Два удара прикладами отбросили их к противоположным стенам коридора. За спиной Никишина лязгнула коридорная решетка.

Никишин, покачиваясь, пошел дальше. Он хотел крикнуть ещё раз: «Прощай, товарищ», - но надо было молчать. Надо было жить… Он был уверен, что надо жить, и знал, зачем это надо.

Глава седьмая. МХИ

Марк Осипович не знал, что встреченный им в тюремном коридоре заключенный и есть тот самый Никишин, которому в августе прошлого года он устраивал передачи. В конце концов, это было неважно. Важно было, чтобы не нашли винтовки и тысячу патронов, спрятанных в мастерской, чтобы не взяли Теснанова и других, чтобы жила подпольная организация, а Закемовский успел вынести из своей квартиры, которую, видимо, выследили, типографские шрифты. Успеют ли они выпустить к Первому мая листовку?… Не вовремя он попался! Как хорошо пошла работа!… Тут и там действовали группы коммунистов, организованные в военных частях, подымая восстания то в одном, то в другом полку. Они подбирались к самому сердцу белогвардейщины, и генерал Миллер должен был объявить специальный приказ о создании ополченских частей из буржуазии и кулаков «для подавления невидимой, зарывшейся в подполье большевистской заразы». Зараза распространялась вширь и вглубь. На борьбу с нею брошены были тысячи шпионов. Контрразведчики обшаривали город. Попал в засаду Рязанов, был арестован председатель подпольного комитета большевиков Теснанов, взяты Закемовский и Прокушев, раскрыты Близнина, устроившаяся сестрой в тюремный лазарет на Кегострове для связи воли с арестованными, и радист Иванов, передававший в Советскую Россию сводки и информацию о положении в области. Все они были преданы военно-полевому суду. Он происходил в ночь на первое мая тысяча девятьсот девятнадцатого года. Утром тринадцать подпольщиков прошли на Мхи, на последнюю свою маевку. Марк Осипович снова был со своими товарищами. Он стоял вместе с ними на краю длинной, неглубокой ямы. За низкими елочками розовело предутреннее весеннее небо.
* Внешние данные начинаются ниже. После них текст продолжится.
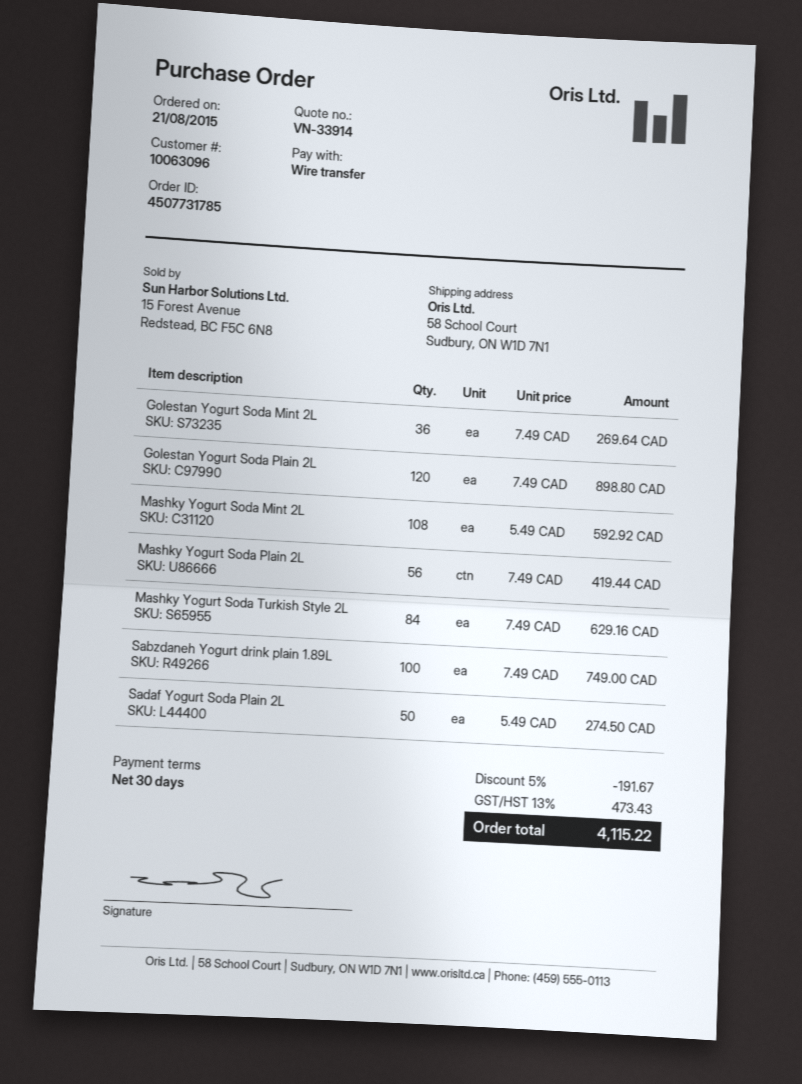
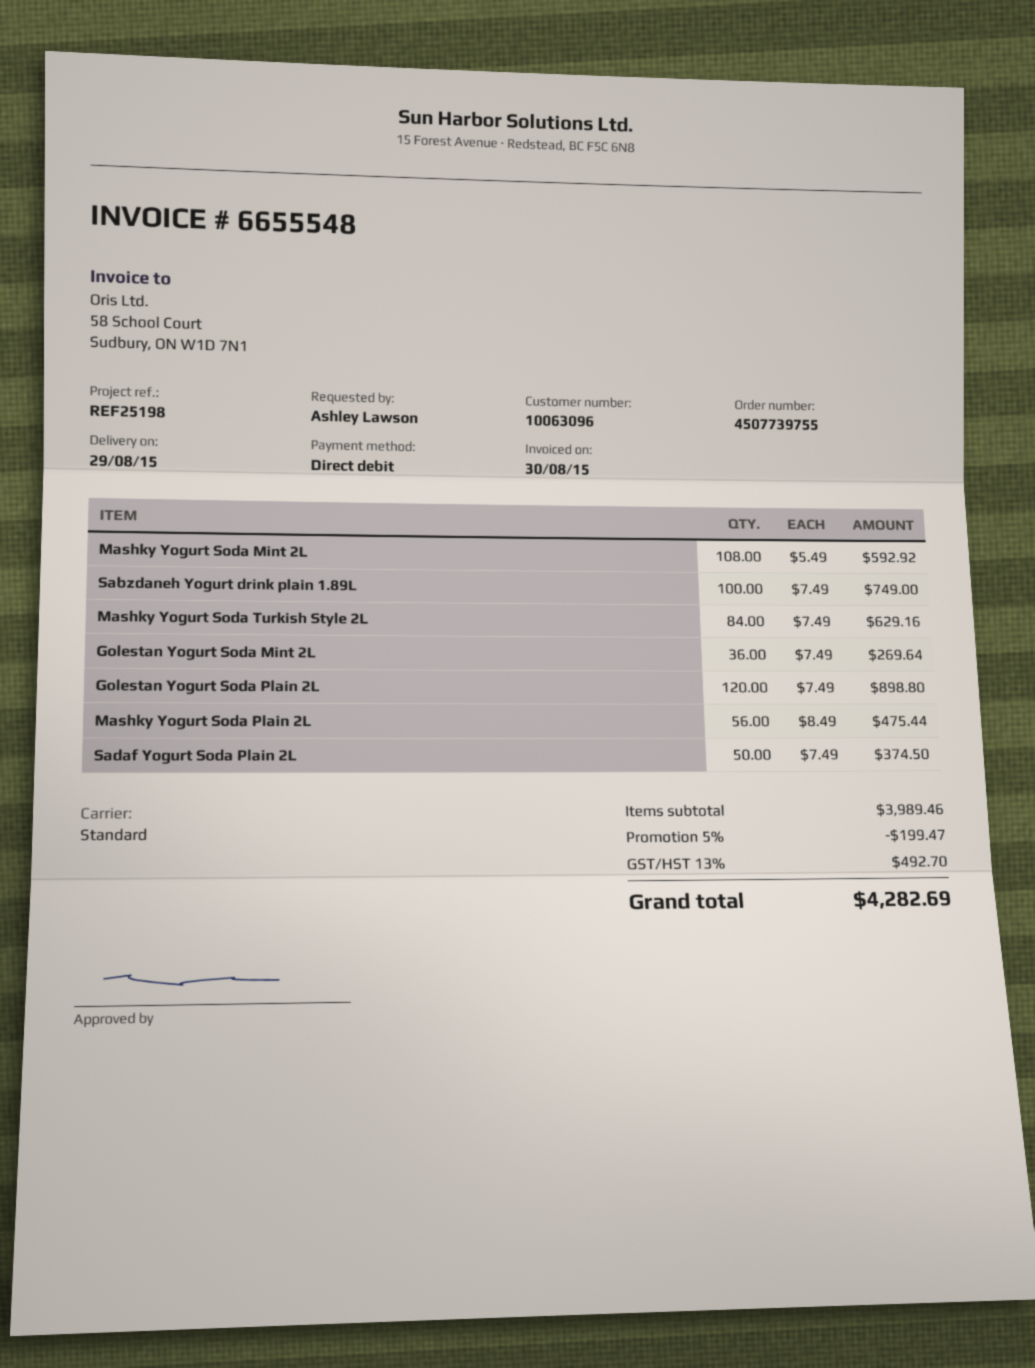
order number: 4507731785 -> 4507739755
payment method: bank transfer -> direct debit
Mashky Yogurt Soda Plain 2L: 56 x 7.49 = 419.44 -> 56 x 8.49 = 475.44
Sadaf Yogurt Soda Plain 2L: 50 x 5.49 = 274.50 -> 50 x 7.49 = 374.50
discount: 5% = 191.67 -> 5% = 199.47
tax: 13% = 473.43 -> 13% = 492.70
total: 4115.22 -> 4282.69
Он грустно посмотрел на эти елочки. Они были низкорослы. Им не хватало солнца, под ногами у них было чахлое, ржавое болото. Но они росли, жили, боролись. «Совсем молодцы», - подумал Марк Осипович.
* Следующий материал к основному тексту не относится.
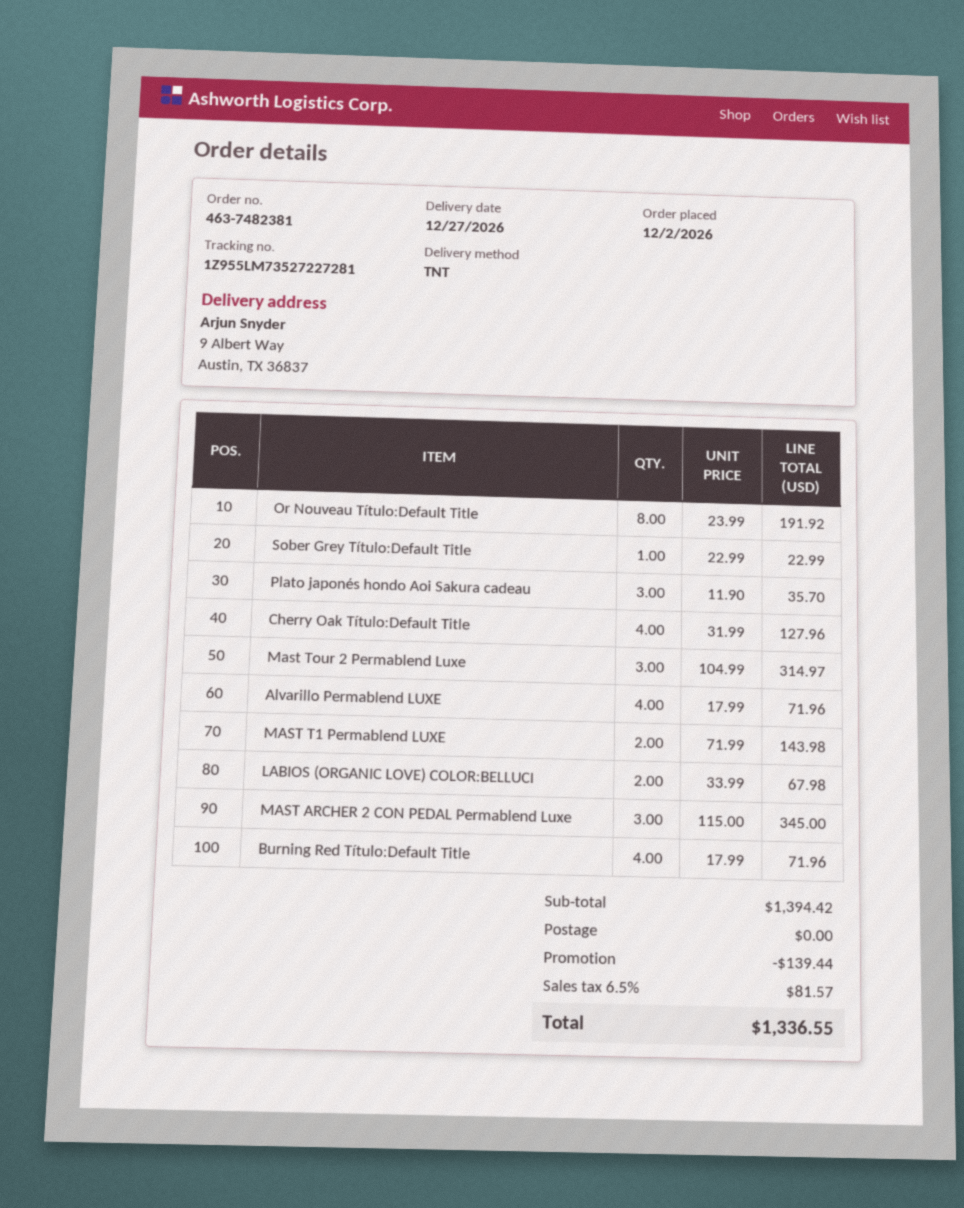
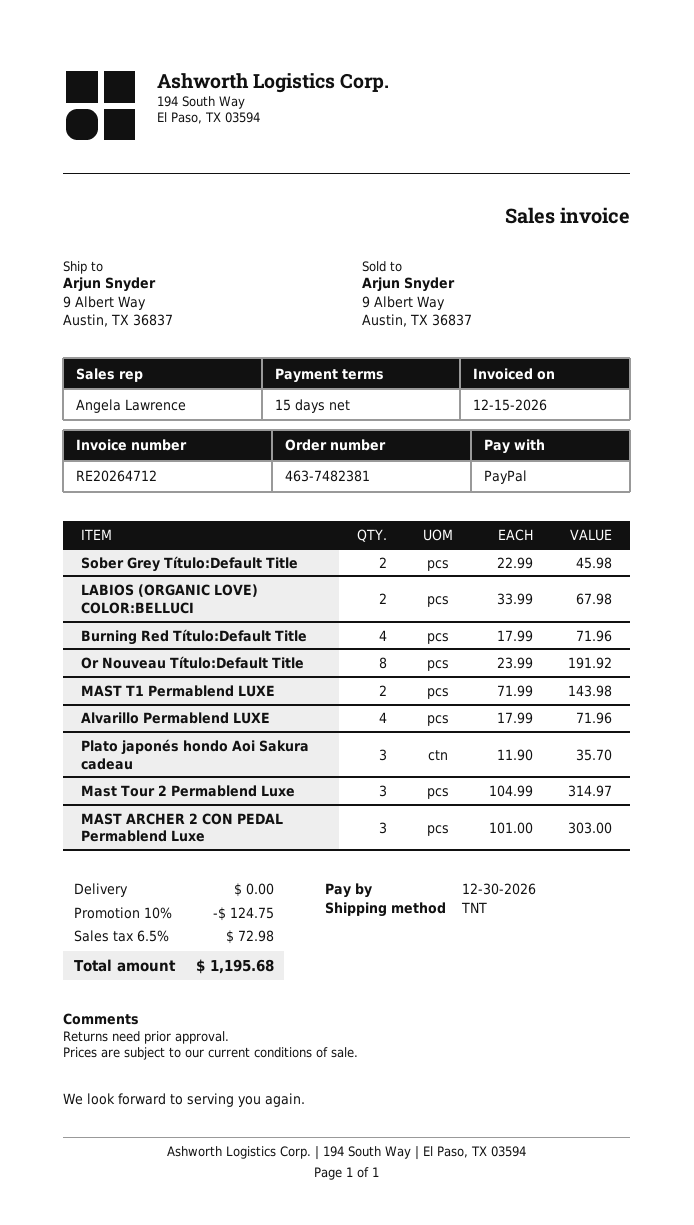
Sober Grey Título:Default Title: 1 x 22.99 = 22.99 -> 2 x 22.99 = 45.98
Cherry Oak Título:Default Title: 4 x 31.99 = 127.96 -> none
MAST ARCHER 2 CON PEDAL Permablend Luxe: 3 x 115.00 = 345.00 -> 3 x 101.00 = 303.00
discount: 139.44 -> 124.75
tax: 6.5% = 81.57 -> 6.5% = 72.98
total: 1336.55 -> 1195.68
- Будьте вы прокляты, палачи! - крикнула Близнина, откинув со лба волосы и глядя прямо на подымающиеся дула винтовок.

«Уже? - подумал Марк Осипович. - Ну да! Они будут прокляты… Каины… Они будут прокляты…» Но - что ещё нужно вспомнить?… Кажется, он где-то видел этого красивого офицера со светлыми усиками. Нет, не то… Что-то другое… Чёрт знает как они торопятся… Надо обязательно успеть вспомнить…

Он поднял к лицу руки. Он всегда потягивал книзу нос, когда задумывался… Пуля перебила поднятую руку… Елочки вздрогнули от выстрелов. Стоявшее низко над ним розовое облако, словно сорванное залпом, медленно поплыло на запад. Он падал навстречу облаку… Оно было похоже на человеческую голову. Надо было вспомнить человека… Власов? Ну да, Власов… Власов остался. Он протянул к Власову руку… В ней ещё трепетала жизнь. Власов должен был видеть это, он должен был принять эту жизнь как завещание.